■ **What to produce**:
Please tally the lines in the material below that contain the word "exists", and give the count only.

══ Provided records

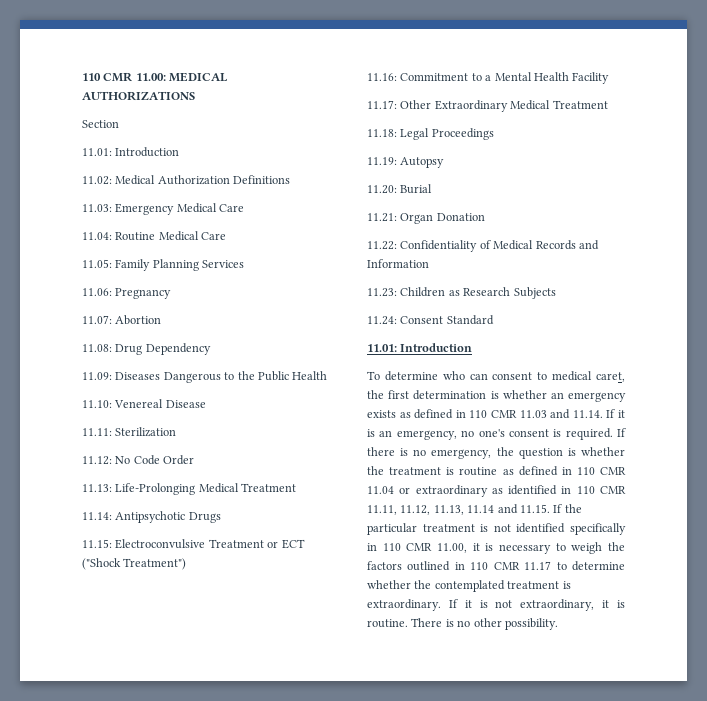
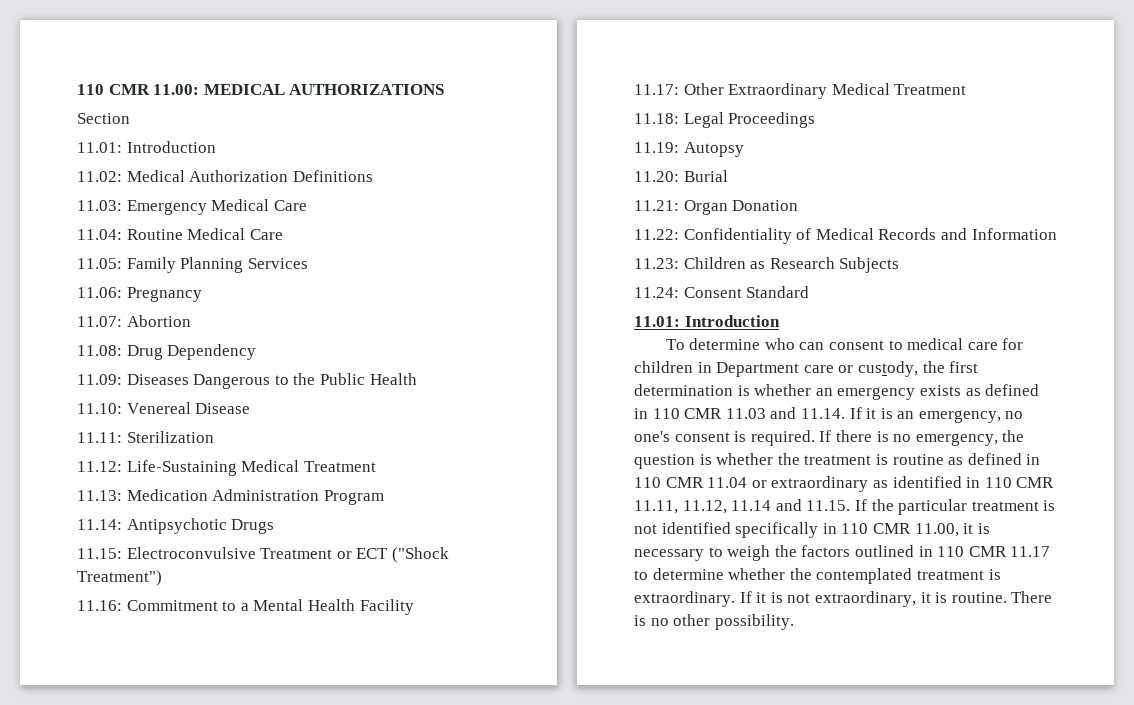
- 11.12: No Code Order
- 11.13: Life-Prolonging Medical Treatment
+ 11.12: Life-Sustaining Medical Treatment
+ 11.13: Medication Administration Program
- To determine who can consent to medical caret, the first determination is whether an emergency exists as defined in 110 CMR 11.03 and 11.14. If it is an emergency, no one's consent is required.
+ To determine who can consent to medical care for children in Department care or custody, the first determination is whether an emergency exists as defined in 110 CMR 11.03 and 11.14. If it is an emergency, no one's consent is required.
- If there is no emergency, the question is whether the treatment is routine as defined in 110 CMR 11.04 or extraordinary as identified in 110 CMR 11.11, 11.12, 11.13, 11.14 and 11.15. If the particular treatment is not identified specifically in 110 CMR 11.00, it is necessary to weigh the factors outlined in 110 CMR 11.17 to determine whether the contemplated treatment is extraordinary.
+ If there is no emergency, the question is whether the treatment is routine as defined in 110 CMR 11.04 or extraordinary as identified in 110 CMR 11.11, 11.12, 11.14 and 11.15. If the particular treatment is not identified specifically in 110 CMR 11.00, it is necessary to weigh the factors outlined in 110 CMR 11.17 to determine whether the contemplated treatment is extraordinary.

════

■ **Result of this exercise**:
2